All of the records that follow need to be copied word for word, without the pictures.

+++ Given data

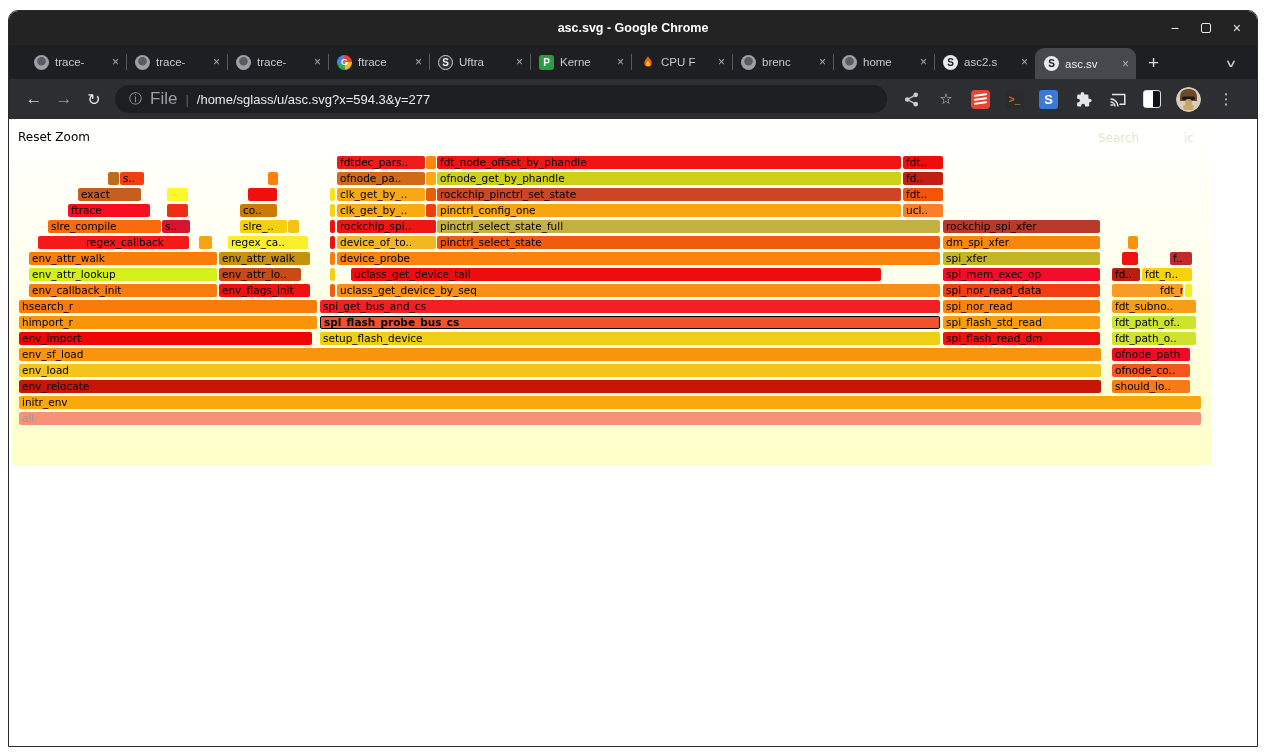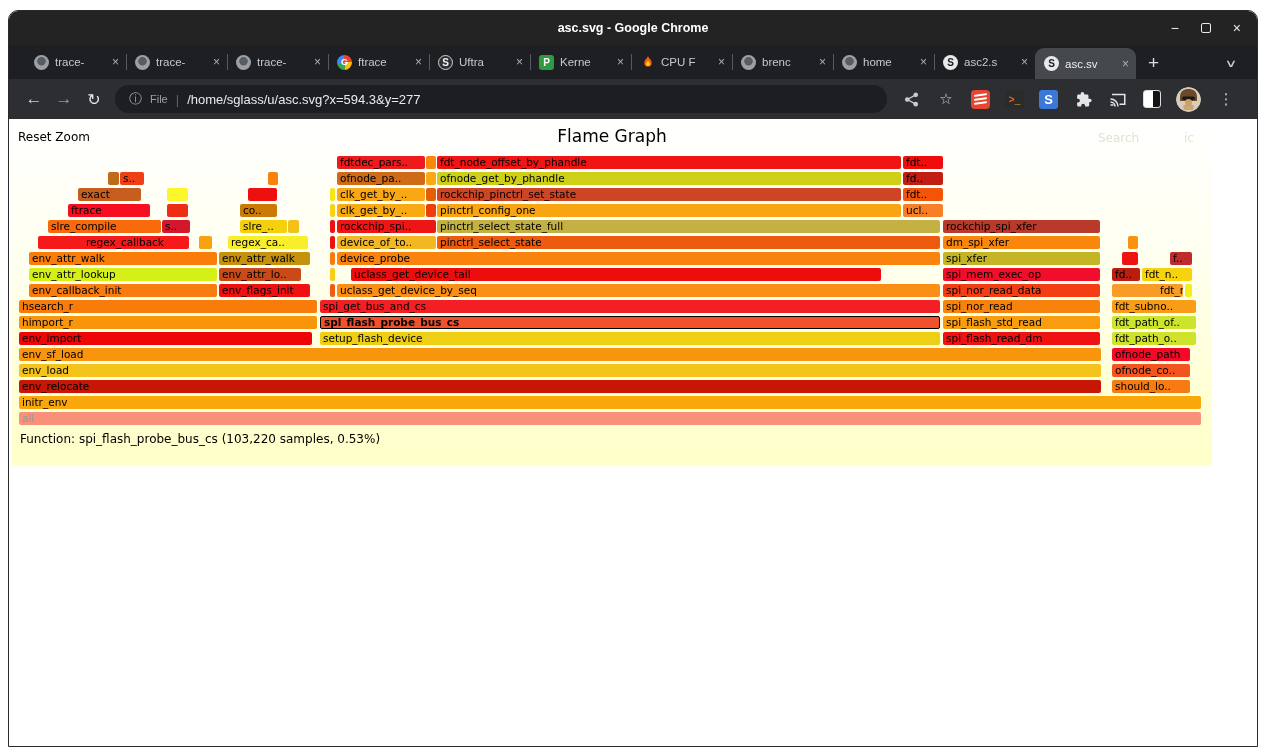--- a/index.html
+++ b/index.html
@@ -35,7 +35,7 @@
   .nav-btn.reload { font-size:16px; color:#e6e7e9; }
   .omnibox { width:772px; height:28px; margin-left:6px; background:#1d1e21; border-radius:14px; display:flex; align-items:center; padding:0 14px; gap:8px; flex:none; }
   .info-ic { color:#9aa0a6; font-size:13px; }
-  .file-label { color:#9aa0a6; font-size:11px; }
+  .file-label { color:#9aa0a6; font-size:17px; }
   .omni-sep { color:#5f6368; font-size:13px; }
   .url-text { color:#e8eaed; font-size:13px; white-space:nowrap; overflow:hidden; }
   .right-icons { display:flex; align-items:center; gap:15px; margin-left:14px; }

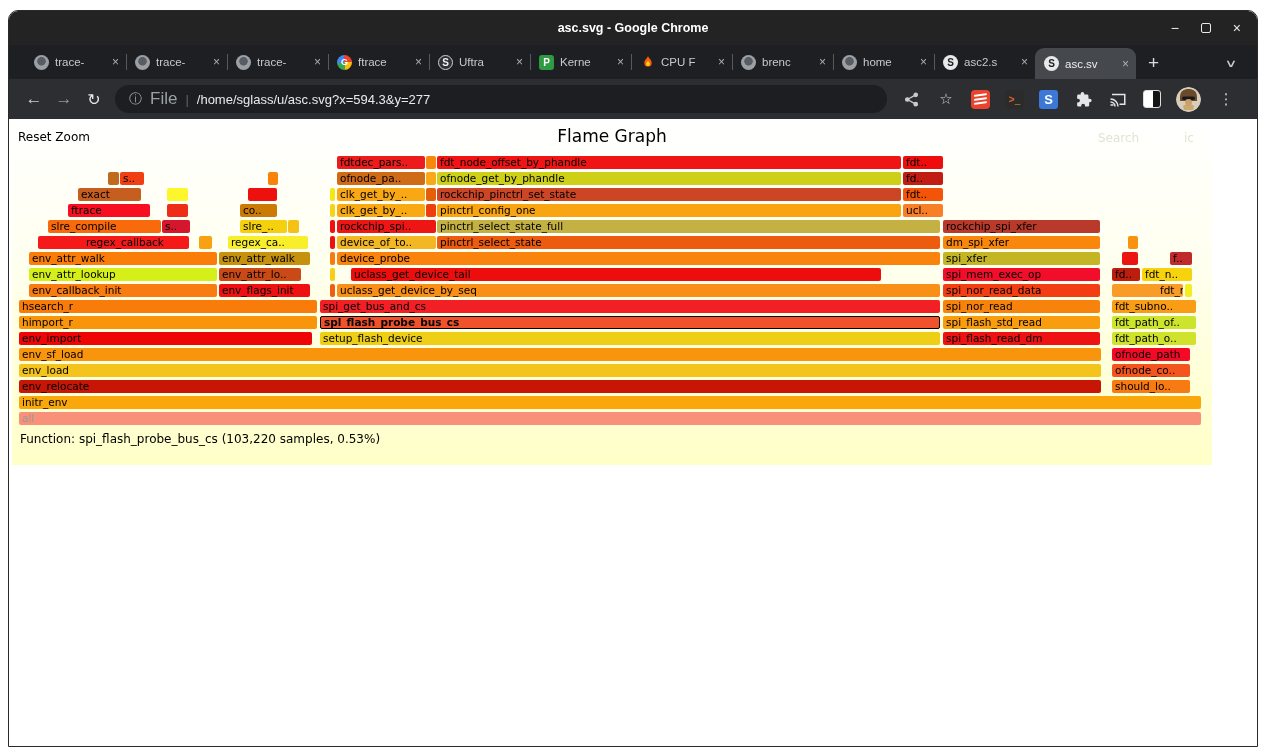--- a/index.html
+++ b/index.html
@@ -199,7 +199,6 @@
   <div class="page">
     <div class="flame">
       <div class="fg-reset">Reset Zoom</div>
-      <div class="fg-title">Flame Graph</div>
       <div class="fg-search">Search</div>
       <div class="fg-ic">ic</div>
       <div id="frames-slot">

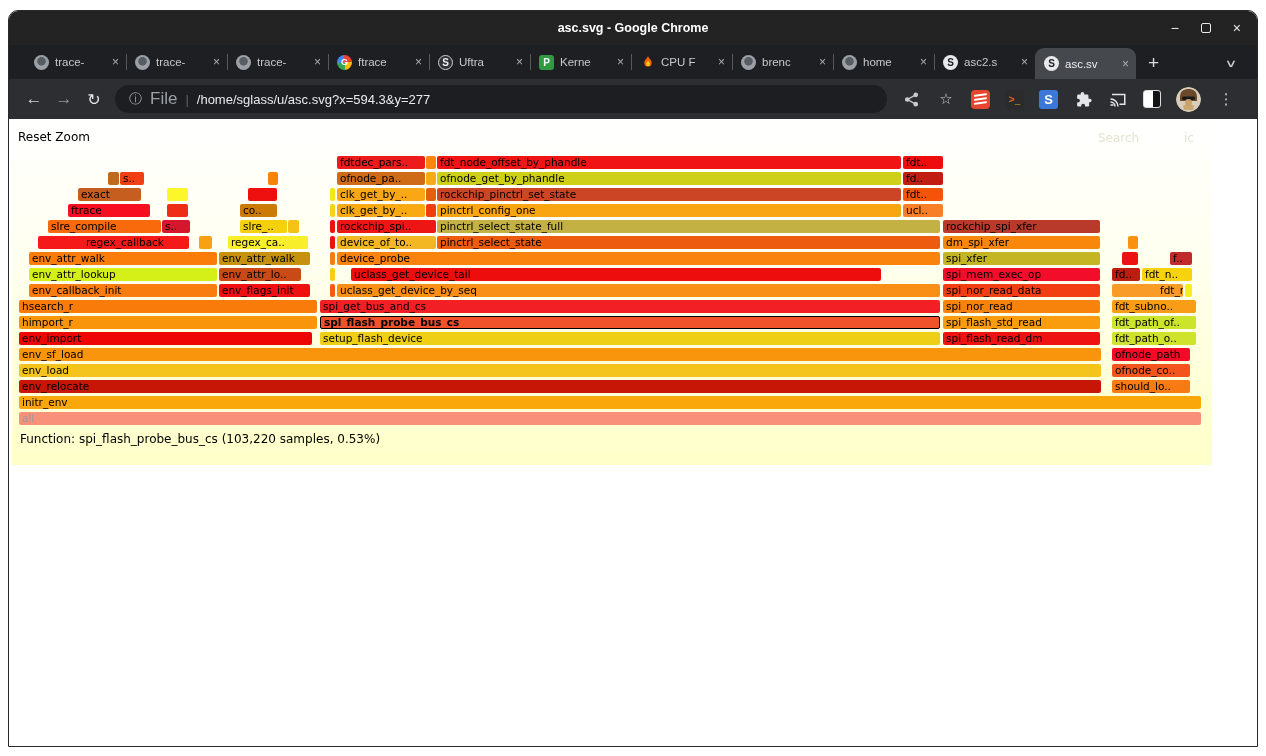--- a/index.html
+++ b/index.html
@@ -287,7 +287,6 @@
           <div class="frame" title="initr_env" style="left: 7px; top: 277px; width: 1182px; background: rgb(249, 167, 11);">initr_env</div>
           <div class="frame" title="all" style="left: 7px; top: 293px; width: 1182px; background: rgb(249, 144, 122); color: rgb(153, 153, 153);">all</div>
         </div>
-      <div class="fg-details">Function: spi_flash_probe_bus_cs (103,220 samples, 0.53%)</div>
     </div>
   </div>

++++++

> [Solution]:
--- a/index.html
+++ b/index.html
@@ -35,7 +35,7 @@
   .nav-btn.reload { font-size:16px; color:#e6e7e9; }
   .omnibox { width:772px; height:28px; margin-left:6px; background:#1d1e21; border-radius:14px; display:flex; align-items:center; padding:0 14px; gap:8px; flex:none; }
   .info-ic { color:#9aa0a6; font-size:13px; }
-  .file-label { color:#9aa0a6; font-size:11px; }
+  .file-label { color:#9aa0a6; font-size:17px; }
   .omni-sep { color:#5f6368; font-size:13px; }
   .url-text { color:#e8eaed; font-size:13px; white-space:nowrap; overflow:hidden; }
   .right-icons { display:flex; align-items:center; gap:15px; margin-left:14px; }

--- a/index.html
+++ b/index.html
@@ -199,7 +199,6 @@
   <div class="page">
     <div class="flame">
       <div class="fg-reset">Reset Zoom</div>
-      <div class="fg-title">Flame Graph</div>
       <div class="fg-search">Search</div>
       <div class="fg-ic">ic</div>
       <div id="frames-slot">

--- a/index.html
+++ b/index.html
@@ -287,7 +287,6 @@
           <div class="frame" title="initr_env" style="left: 7px; top: 277px; width: 1182px; background: rgb(249, 167, 11);">initr_env</div>
           <div class="frame" title="all" style="left: 7px; top: 293px; width: 1182px; background: rgb(249, 144, 122); color: rgb(153, 153, 153);">all</div>
         </div>
-      <div class="fg-details">Function: spi_flash_probe_bus_cs (103,220 samples, 0.53%)</div>
     </div>
   </div>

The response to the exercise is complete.